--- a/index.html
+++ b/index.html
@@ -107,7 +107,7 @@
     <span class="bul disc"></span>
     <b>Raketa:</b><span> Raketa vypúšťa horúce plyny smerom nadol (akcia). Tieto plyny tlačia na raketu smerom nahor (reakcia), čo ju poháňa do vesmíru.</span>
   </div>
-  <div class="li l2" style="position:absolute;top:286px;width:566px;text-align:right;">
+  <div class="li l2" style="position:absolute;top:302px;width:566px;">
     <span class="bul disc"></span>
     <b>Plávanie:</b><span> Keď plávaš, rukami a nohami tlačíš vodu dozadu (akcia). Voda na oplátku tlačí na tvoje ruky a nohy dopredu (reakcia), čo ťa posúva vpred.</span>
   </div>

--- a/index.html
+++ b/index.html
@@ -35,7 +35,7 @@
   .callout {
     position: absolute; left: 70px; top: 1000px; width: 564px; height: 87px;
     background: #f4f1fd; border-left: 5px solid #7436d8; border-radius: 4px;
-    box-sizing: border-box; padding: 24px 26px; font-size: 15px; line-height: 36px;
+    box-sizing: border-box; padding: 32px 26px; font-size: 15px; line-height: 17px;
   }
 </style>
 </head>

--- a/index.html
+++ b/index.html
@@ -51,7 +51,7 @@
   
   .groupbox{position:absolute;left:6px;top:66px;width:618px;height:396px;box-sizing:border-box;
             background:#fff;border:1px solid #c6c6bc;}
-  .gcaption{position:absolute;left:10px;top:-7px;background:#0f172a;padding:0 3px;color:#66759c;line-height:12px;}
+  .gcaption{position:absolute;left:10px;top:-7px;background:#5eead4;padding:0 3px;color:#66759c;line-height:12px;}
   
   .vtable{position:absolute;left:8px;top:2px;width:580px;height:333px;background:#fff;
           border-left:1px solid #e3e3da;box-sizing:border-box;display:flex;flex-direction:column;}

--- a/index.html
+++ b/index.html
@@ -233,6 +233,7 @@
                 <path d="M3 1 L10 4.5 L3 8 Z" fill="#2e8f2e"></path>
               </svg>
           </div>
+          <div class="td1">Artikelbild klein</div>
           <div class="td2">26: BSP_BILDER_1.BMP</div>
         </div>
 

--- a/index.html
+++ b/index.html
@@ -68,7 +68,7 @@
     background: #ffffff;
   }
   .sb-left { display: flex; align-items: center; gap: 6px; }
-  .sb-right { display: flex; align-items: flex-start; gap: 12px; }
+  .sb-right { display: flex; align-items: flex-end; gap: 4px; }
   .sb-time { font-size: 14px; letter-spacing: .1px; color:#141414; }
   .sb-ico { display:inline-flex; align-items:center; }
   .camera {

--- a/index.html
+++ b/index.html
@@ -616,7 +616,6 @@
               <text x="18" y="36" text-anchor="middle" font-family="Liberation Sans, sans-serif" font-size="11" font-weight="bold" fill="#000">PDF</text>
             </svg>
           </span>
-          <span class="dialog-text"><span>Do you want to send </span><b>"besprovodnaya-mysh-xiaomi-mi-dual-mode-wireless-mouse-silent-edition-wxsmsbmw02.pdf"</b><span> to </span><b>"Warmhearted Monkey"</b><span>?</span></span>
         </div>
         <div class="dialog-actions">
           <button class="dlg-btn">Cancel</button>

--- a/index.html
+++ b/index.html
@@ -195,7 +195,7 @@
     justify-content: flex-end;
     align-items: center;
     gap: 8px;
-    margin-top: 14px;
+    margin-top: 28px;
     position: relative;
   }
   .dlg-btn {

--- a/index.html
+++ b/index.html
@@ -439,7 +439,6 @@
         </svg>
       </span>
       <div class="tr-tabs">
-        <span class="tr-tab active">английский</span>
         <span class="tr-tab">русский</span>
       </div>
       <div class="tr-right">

++++++++

Start to finish, copy the material out exactly.

> **Problem solution**
--- a/index.html
+++ b/index.html
@@ -107,7 +107,7 @@
     <span class="bul disc"></span>
     <b>Raketa:</b><span> Raketa vypúšťa horúce plyny smerom nadol (akcia). Tieto plyny tlačia na raketu smerom nahor (reakcia), čo ju poháňa do vesmíru.</span>
   </div>
-  <div class="li l2" style="position:absolute;top:286px;width:566px;text-align:right;">
+  <div class="li l2" style="position:absolute;top:302px;width:566px;">
     <span class="bul disc"></span>
     <b>Plávanie:</b><span> Keď plávaš, rukami a nohami tlačíš vodu dozadu (akcia). Voda na oplátku tlačí na tvoje ruky a nohy dopredu (reakcia), čo ťa posúva vpred.</span>
   </div>

--- a/index.html
+++ b/index.html
@@ -35,7 +35,7 @@
   .callout {
     position: absolute; left: 70px; top: 1000px; width: 564px; height: 87px;
     background: #f4f1fd; border-left: 5px solid #7436d8; border-radius: 4px;
-    box-sizing: border-box; padding: 24px 26px; font-size: 15px; line-height: 36px;
+    box-sizing: border-box; padding: 32px 26px; font-size: 15px; line-height: 17px;
   }
 </style>
 </head>

--- a/index.html
+++ b/index.html
@@ -51,7 +51,7 @@
   
   .groupbox{position:absolute;left:6px;top:66px;width:618px;height:396px;box-sizing:border-box;
             background:#fff;border:1px solid #c6c6bc;}
-  .gcaption{position:absolute;left:10px;top:-7px;background:#0f172a;padding:0 3px;color:#66759c;line-height:12px;}
+  .gcaption{position:absolute;left:10px;top:-7px;background:#5eead4;padding:0 3px;color:#66759c;line-height:12px;}
   
   .vtable{position:absolute;left:8px;top:2px;width:580px;height:333px;background:#fff;
           border-left:1px solid #e3e3da;box-sizing:border-box;display:flex;flex-direction:column;}

--- a/index.html
+++ b/index.html
@@ -233,6 +233,7 @@
                 <path d="M3 1 L10 4.5 L3 8 Z" fill="#2e8f2e"></path>
               </svg>
           </div>
+          <div class="td1">Artikelbild klein</div>
           <div class="td2">26: BSP_BILDER_1.BMP</div>
         </div>
 

--- a/index.html
+++ b/index.html
@@ -68,7 +68,7 @@
     background: #ffffff;
   }
   .sb-left { display: flex; align-items: center; gap: 6px; }
-  .sb-right { display: flex; align-items: flex-start; gap: 12px; }
+  .sb-right { display: flex; align-items: flex-end; gap: 4px; }
   .sb-time { font-size: 14px; letter-spacing: .1px; color:#141414; }
   .sb-ico { display:inline-flex; align-items:center; }
   .camera {

--- a/index.html
+++ b/index.html
@@ -616,7 +616,6 @@
               <text x="18" y="36" text-anchor="middle" font-family="Liberation Sans, sans-serif" font-size="11" font-weight="bold" fill="#000">PDF</text>
             </svg>
           </span>
-          <span class="dialog-text"><span>Do you want to send </span><b>"besprovodnaya-mysh-xiaomi-mi-dual-mode-wireless-mouse-silent-edition-wxsmsbmw02.pdf"</b><span> to </span><b>"Warmhearted Monkey"</b><span>?</span></span>
         </div>
         <div class="dialog-actions">
           <button class="dlg-btn">Cancel</button>

--- a/index.html
+++ b/index.html
@@ -195,7 +195,7 @@
     justify-content: flex-end;
     align-items: center;
     gap: 8px;
-    margin-top: 14px;
+    margin-top: 28px;
     position: relative;
   }
   .dlg-btn {

--- a/index.html
+++ b/index.html
@@ -439,7 +439,6 @@
         </svg>
       </span>
       <div class="tr-tabs">
-        <span class="tr-tab active">английский</span>
         <span class="tr-tab">русский</span>
       </div>
       <div class="tr-right">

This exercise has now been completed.